- _WHAT TO DO_: "inner" is the word to look for; copy each line of the listing where it occurs.
------------
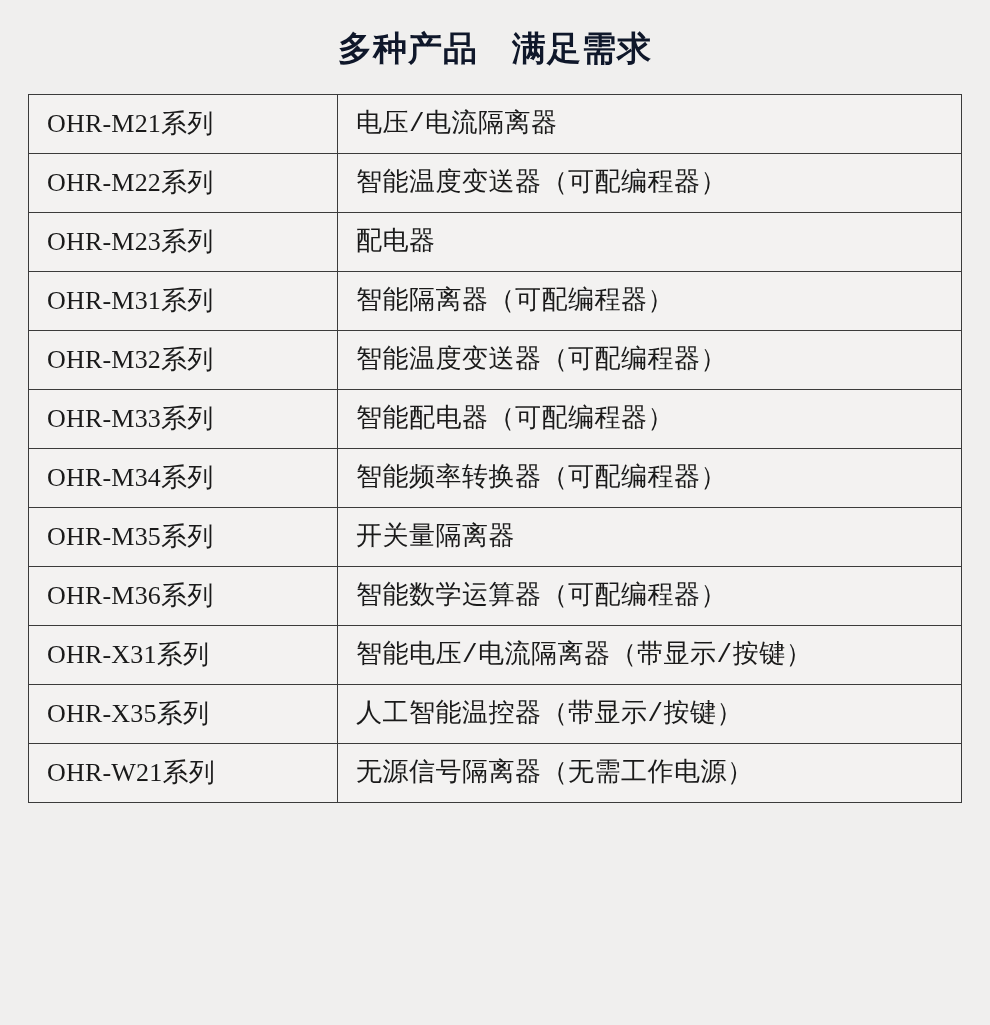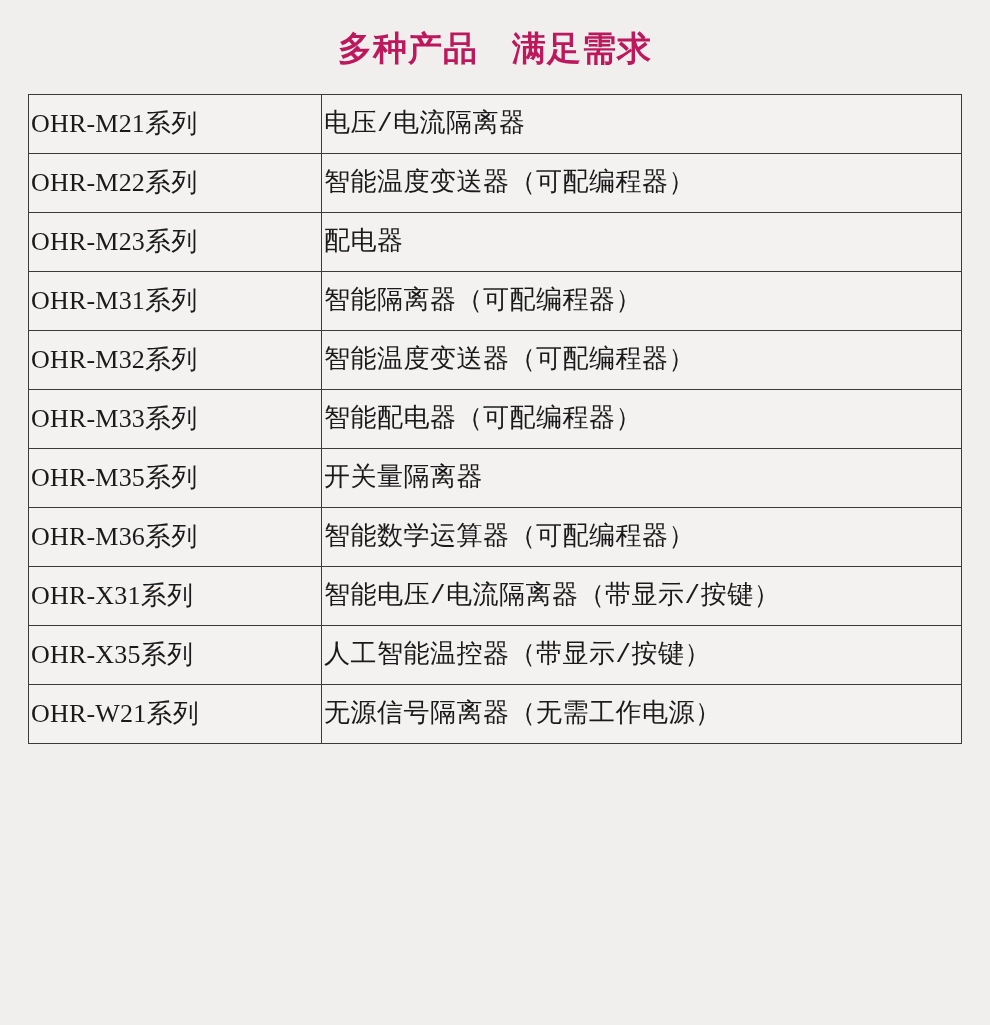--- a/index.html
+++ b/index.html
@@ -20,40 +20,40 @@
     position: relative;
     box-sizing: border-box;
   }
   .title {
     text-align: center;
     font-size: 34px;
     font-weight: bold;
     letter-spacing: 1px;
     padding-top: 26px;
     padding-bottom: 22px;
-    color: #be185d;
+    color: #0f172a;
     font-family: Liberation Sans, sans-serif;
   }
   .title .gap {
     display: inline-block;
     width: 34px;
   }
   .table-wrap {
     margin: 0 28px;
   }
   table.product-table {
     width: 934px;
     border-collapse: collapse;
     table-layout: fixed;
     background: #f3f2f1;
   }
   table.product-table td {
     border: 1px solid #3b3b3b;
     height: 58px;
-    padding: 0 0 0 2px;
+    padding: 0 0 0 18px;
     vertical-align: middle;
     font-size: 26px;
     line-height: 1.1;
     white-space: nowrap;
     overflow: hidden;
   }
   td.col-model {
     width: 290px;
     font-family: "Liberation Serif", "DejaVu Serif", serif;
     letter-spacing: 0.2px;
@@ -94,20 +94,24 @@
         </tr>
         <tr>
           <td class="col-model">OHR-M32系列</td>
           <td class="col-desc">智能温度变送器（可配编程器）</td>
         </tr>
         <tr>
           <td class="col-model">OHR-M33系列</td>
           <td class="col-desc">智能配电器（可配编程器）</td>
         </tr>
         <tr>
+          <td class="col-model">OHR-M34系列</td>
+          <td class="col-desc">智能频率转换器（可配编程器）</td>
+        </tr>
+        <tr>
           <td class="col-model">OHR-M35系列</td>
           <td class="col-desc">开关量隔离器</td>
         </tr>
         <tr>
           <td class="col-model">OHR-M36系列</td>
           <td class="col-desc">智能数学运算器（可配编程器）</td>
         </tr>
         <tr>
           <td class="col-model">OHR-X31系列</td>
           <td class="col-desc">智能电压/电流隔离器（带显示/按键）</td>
------------
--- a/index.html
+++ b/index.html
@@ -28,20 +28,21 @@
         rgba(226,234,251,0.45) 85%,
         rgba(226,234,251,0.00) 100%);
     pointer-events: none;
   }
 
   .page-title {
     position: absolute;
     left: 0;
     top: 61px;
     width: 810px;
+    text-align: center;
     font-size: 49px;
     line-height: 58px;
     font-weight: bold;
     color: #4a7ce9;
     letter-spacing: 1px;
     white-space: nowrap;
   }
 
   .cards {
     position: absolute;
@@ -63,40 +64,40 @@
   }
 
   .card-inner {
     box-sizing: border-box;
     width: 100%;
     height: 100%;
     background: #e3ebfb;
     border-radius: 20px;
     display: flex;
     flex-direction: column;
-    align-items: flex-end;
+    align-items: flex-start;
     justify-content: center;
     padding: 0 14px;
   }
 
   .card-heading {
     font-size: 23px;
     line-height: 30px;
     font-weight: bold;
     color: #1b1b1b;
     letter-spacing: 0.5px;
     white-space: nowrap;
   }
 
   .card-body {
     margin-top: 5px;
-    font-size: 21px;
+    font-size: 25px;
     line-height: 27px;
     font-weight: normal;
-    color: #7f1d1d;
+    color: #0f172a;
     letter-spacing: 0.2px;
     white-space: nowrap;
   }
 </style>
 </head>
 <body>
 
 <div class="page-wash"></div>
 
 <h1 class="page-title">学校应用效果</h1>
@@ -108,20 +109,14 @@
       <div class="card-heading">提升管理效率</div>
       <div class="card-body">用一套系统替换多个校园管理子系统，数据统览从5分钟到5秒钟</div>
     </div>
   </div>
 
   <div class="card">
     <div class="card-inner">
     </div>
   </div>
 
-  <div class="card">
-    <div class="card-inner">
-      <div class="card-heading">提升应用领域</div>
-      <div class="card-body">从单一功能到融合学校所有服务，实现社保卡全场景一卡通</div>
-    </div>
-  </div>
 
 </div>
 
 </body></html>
------------
- _ANSWER TO THIS EXERCISE_:
   .card-inner {
     <div class="card-inner">
-    <div class="card-inner">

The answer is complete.